## To do
Output exactly the lines that run from the start of the records to the line with "subtotal: 1904.99 -> 2278.99", counting both ends, and skip the pictures.

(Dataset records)
========
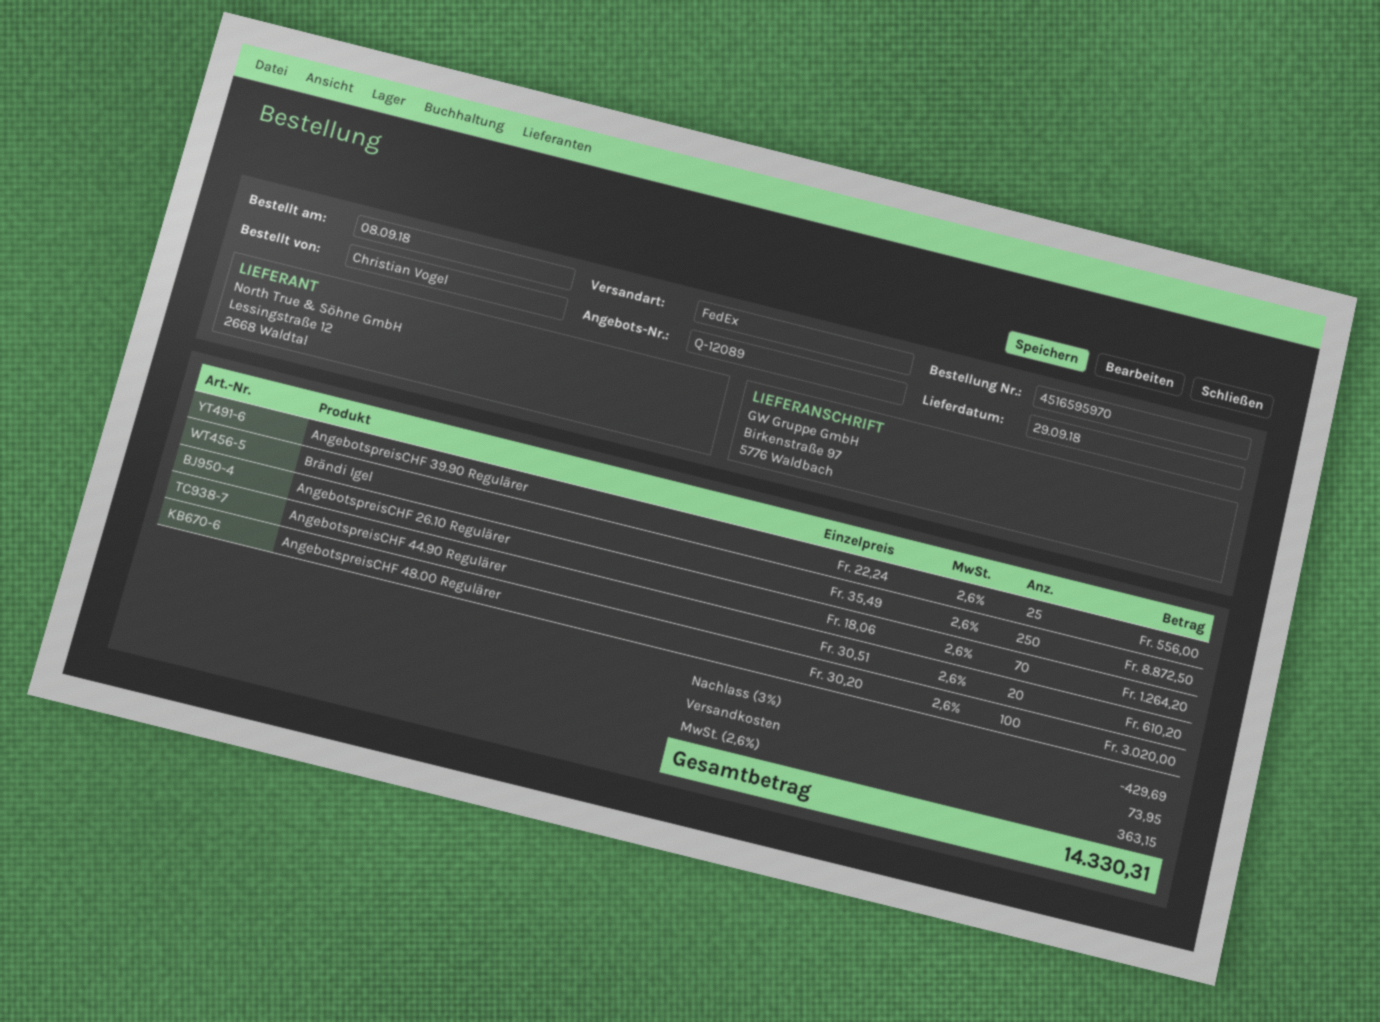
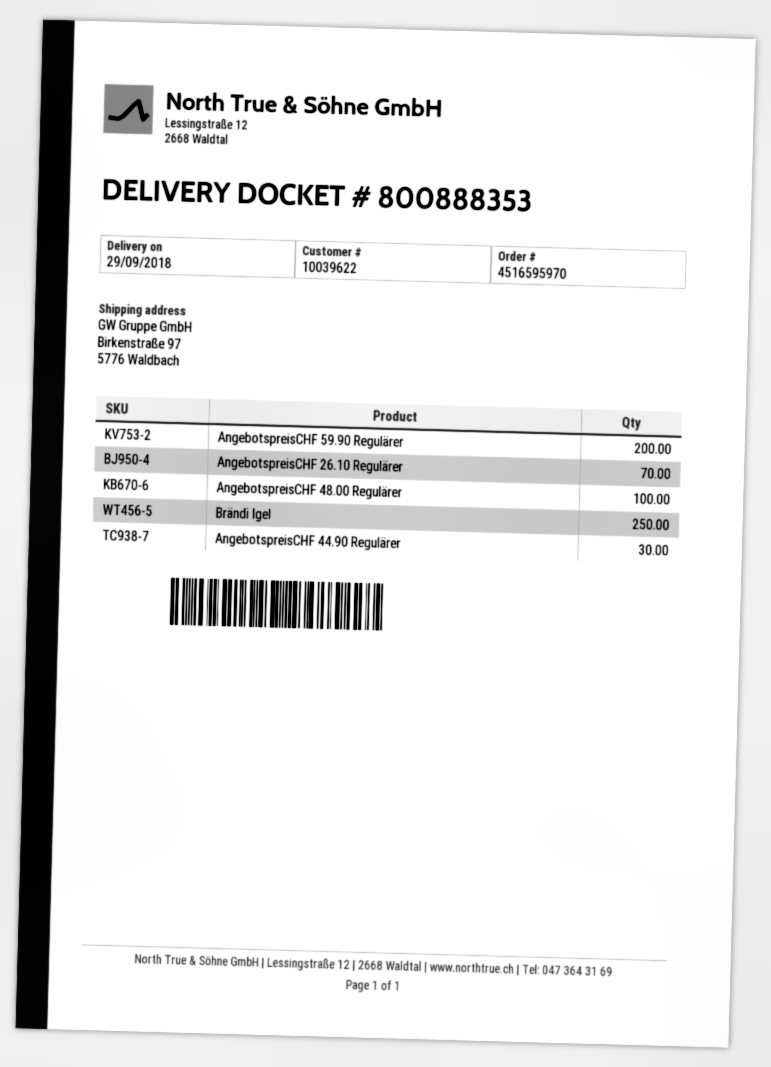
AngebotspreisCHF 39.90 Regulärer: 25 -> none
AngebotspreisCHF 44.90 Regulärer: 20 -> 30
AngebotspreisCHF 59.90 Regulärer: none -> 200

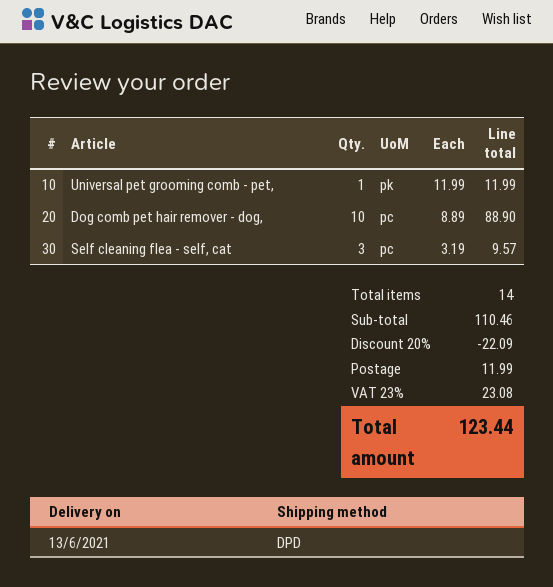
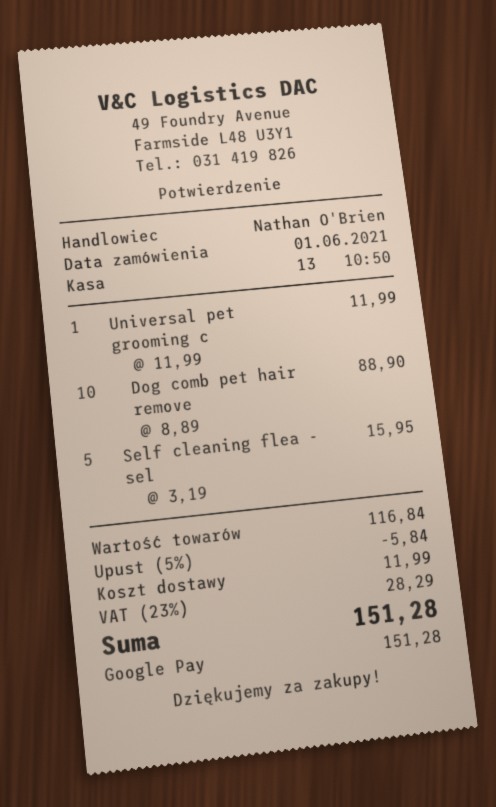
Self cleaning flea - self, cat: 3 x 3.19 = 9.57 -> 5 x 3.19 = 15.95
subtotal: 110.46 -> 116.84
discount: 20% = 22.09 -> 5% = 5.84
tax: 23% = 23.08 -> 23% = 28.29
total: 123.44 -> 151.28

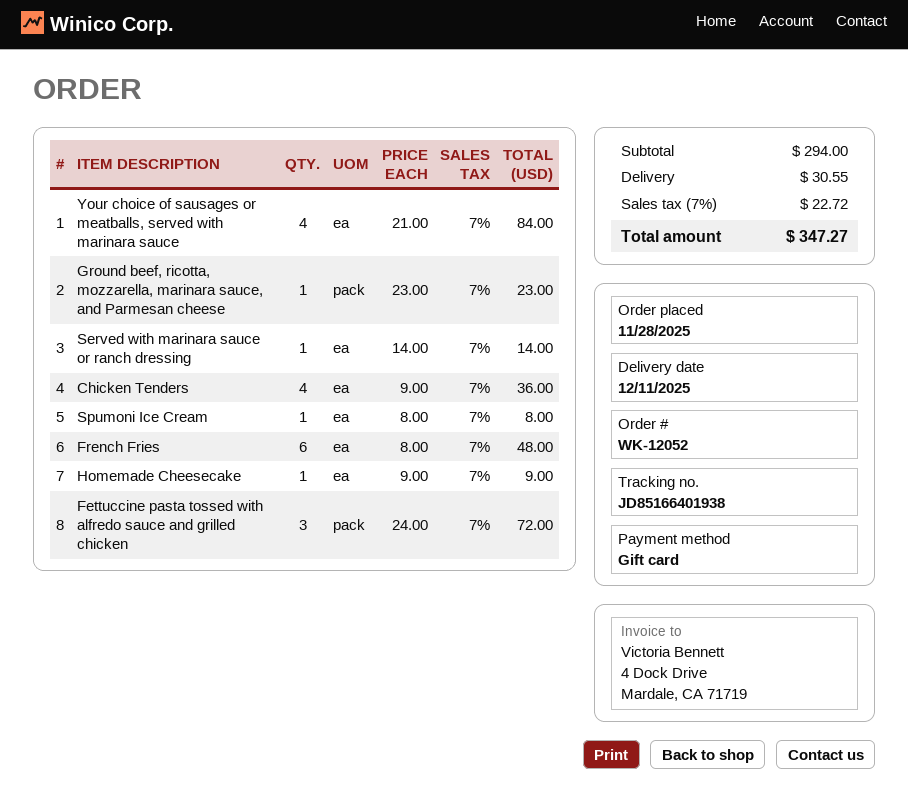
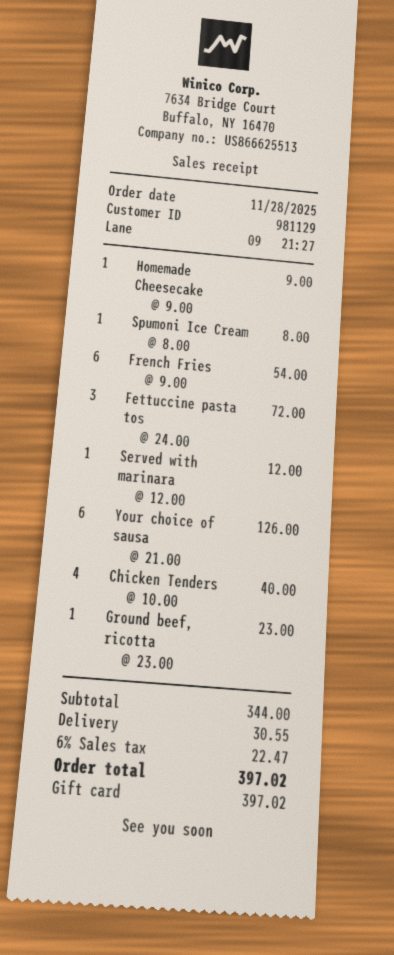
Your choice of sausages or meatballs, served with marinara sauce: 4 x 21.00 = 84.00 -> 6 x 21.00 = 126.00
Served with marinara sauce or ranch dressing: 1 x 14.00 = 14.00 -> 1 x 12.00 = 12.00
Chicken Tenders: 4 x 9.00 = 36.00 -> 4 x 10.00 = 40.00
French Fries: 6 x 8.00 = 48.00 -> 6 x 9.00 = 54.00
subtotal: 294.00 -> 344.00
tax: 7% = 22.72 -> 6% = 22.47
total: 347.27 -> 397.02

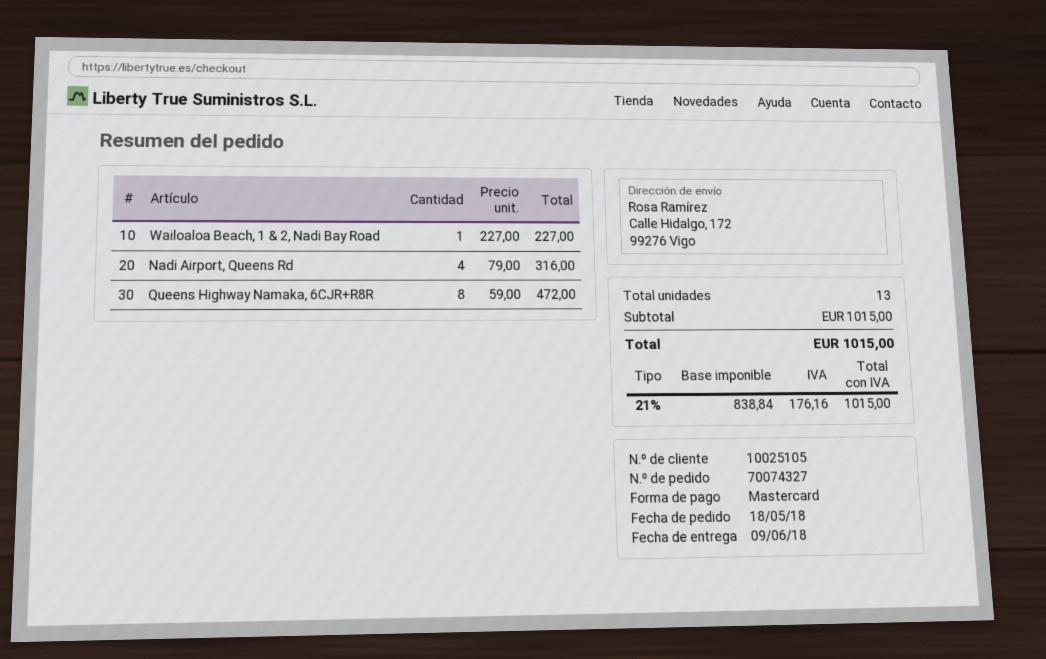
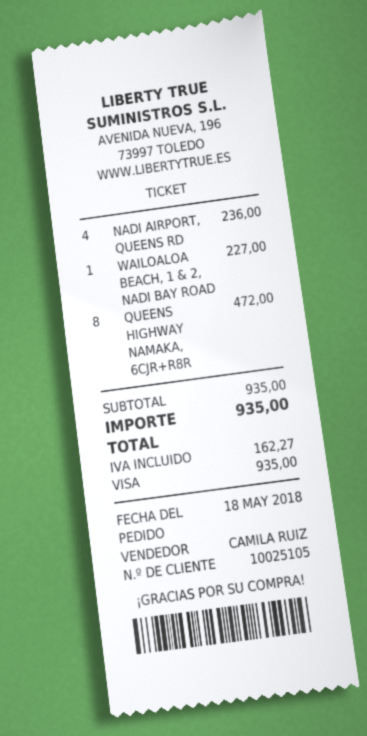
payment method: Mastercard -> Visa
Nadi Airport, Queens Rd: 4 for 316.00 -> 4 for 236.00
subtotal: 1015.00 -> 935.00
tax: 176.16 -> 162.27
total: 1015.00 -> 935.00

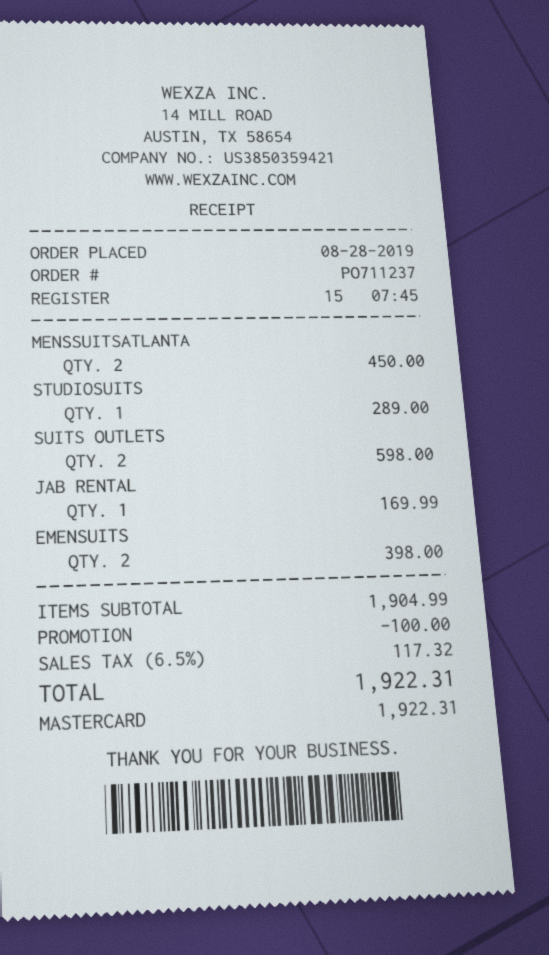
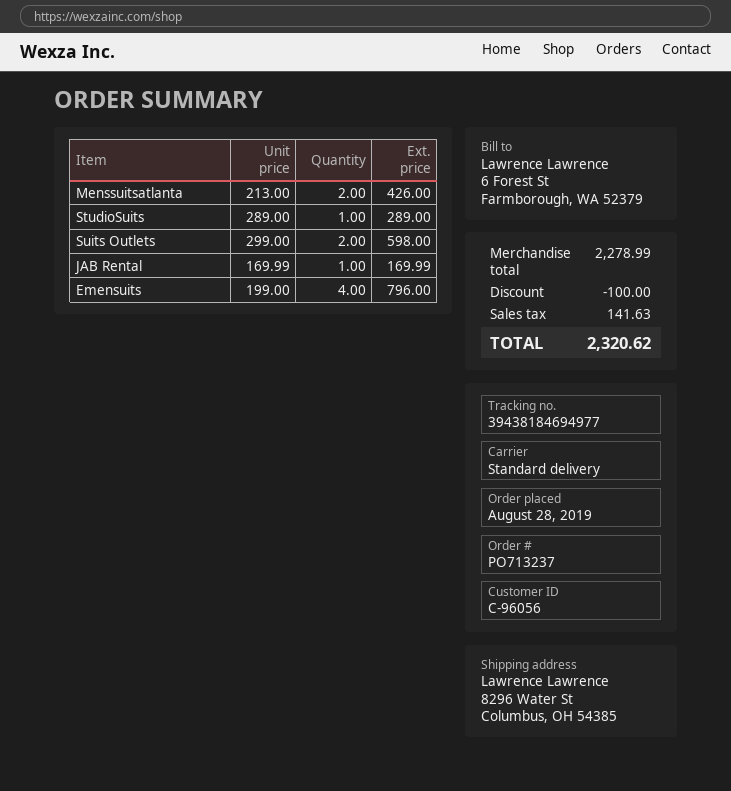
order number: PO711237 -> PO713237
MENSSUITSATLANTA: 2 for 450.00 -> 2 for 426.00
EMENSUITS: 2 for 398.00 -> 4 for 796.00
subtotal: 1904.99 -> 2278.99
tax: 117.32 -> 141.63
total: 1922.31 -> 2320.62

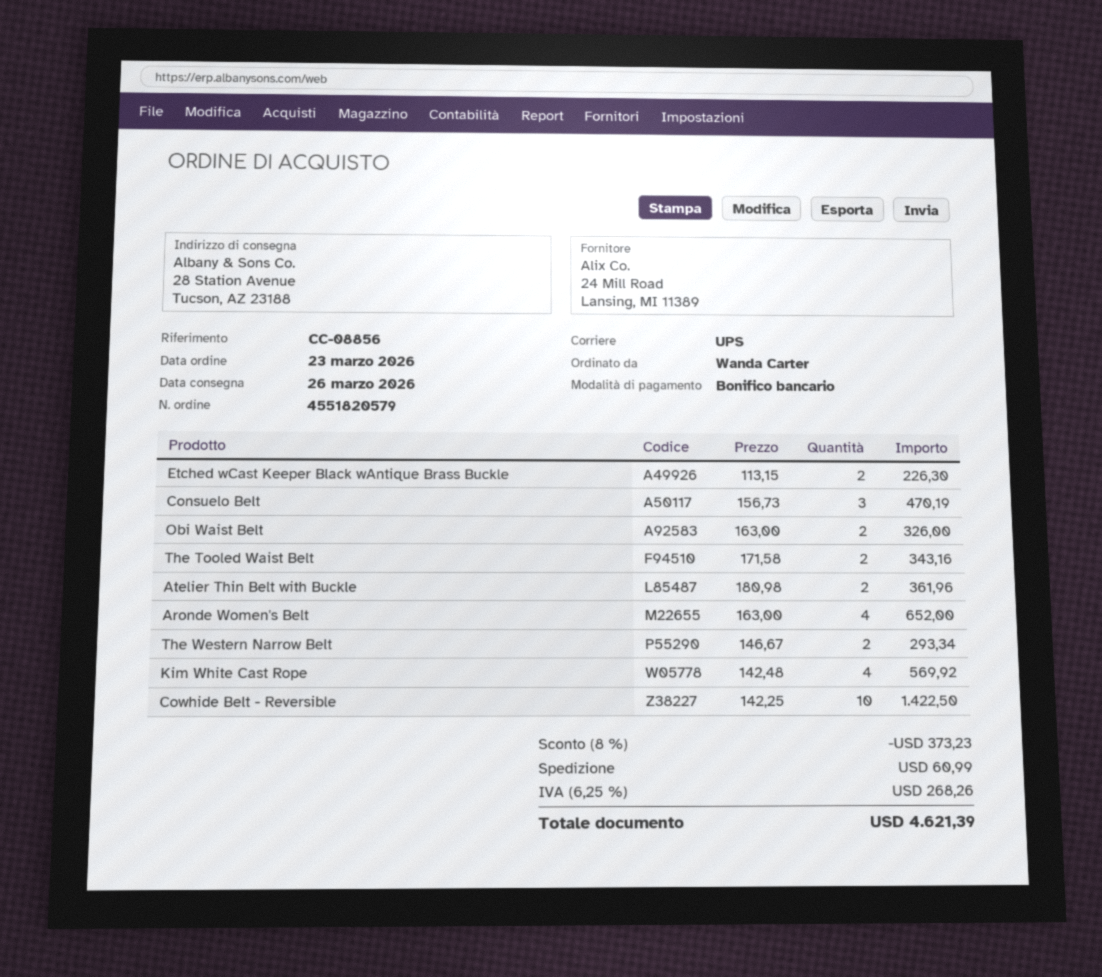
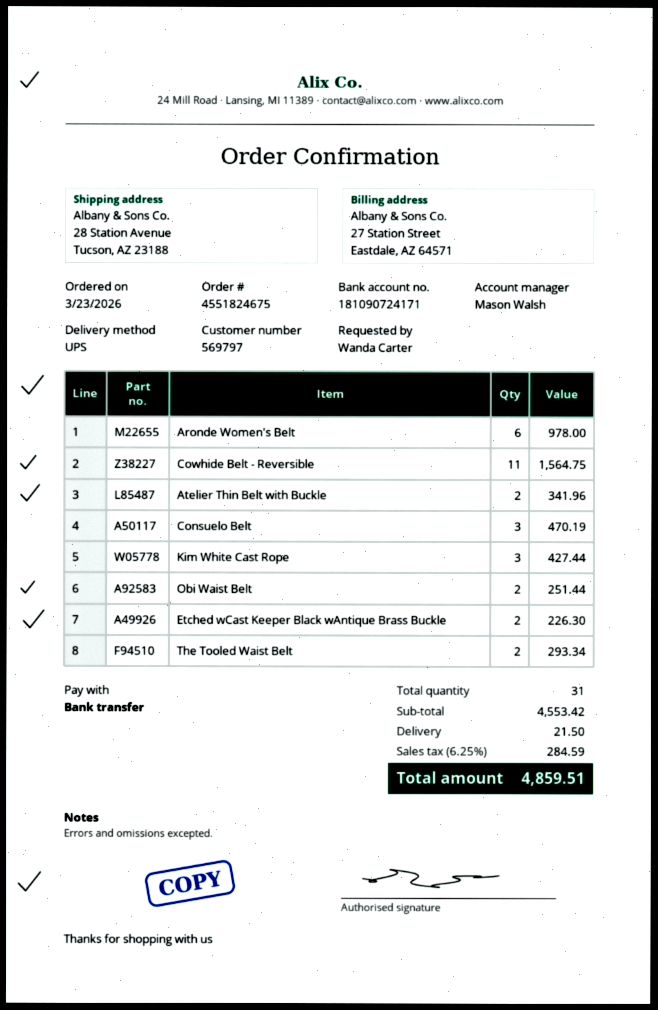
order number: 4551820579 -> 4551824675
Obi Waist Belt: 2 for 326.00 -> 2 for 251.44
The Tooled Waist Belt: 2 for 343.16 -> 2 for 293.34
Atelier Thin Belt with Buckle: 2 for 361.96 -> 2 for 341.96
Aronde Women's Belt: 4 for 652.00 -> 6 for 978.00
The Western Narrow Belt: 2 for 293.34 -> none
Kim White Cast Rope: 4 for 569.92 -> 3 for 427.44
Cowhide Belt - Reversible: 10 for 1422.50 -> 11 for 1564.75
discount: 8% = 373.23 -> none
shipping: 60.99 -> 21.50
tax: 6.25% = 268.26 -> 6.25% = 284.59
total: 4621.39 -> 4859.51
========
## Result of the task
AngebotspreisCHF 39.90 Regulärer: 25 -> none
AngebotspreisCHF 44.90 Regulärer: 20 -> 30
AngebotspreisCHF 59.90 Regulärer: none -> 200

Self cleaning flea - self, cat: 3 x 3.19 = 9.57 -> 5 x 3.19 = 15.95
subtotal: 110.46 -> 116.84
discount: 20% = 22.09 -> 5% = 5.84
tax: 23% = 23.08 -> 23% = 28.29
total: 123.44 -> 151.28

Your choice of sausages or meatballs, served with marinara sauce: 4 x 21.00 = 84.00 -> 6 x 21.00 = 126.00
Served with marinara sauce or ranch dressing: 1 x 14.00 = 14.00 -> 1 x 12.00 = 12.00
Chicken Tenders: 4 x 9.00 = 36.00 -> 4 x 10.00 = 40.00
French Fries: 6 x 8.00 = 48.00 -> 6 x 9.00 = 54.00
subtotal: 294.00 -> 344.00
tax: 7% = 22.72 -> 6% = 22.47
total: 347.27 -> 397.02

payment method: Mastercard -> Visa
Nadi Airport, Queens Rd: 4 for 316.00 -> 4 for 236.00
subtotal: 1015.00 -> 935.00
tax: 176.16 -> 162.27
total: 1015.00 -> 935.00

order number: PO711237 -> PO713237
MENSSUITSATLANTA: 2 for 450.00 -> 2 for 426.00
EMENSUITS: 2 for 398.00 -> 4 for 796.00
subtotal: 1904.99 -> 2278.99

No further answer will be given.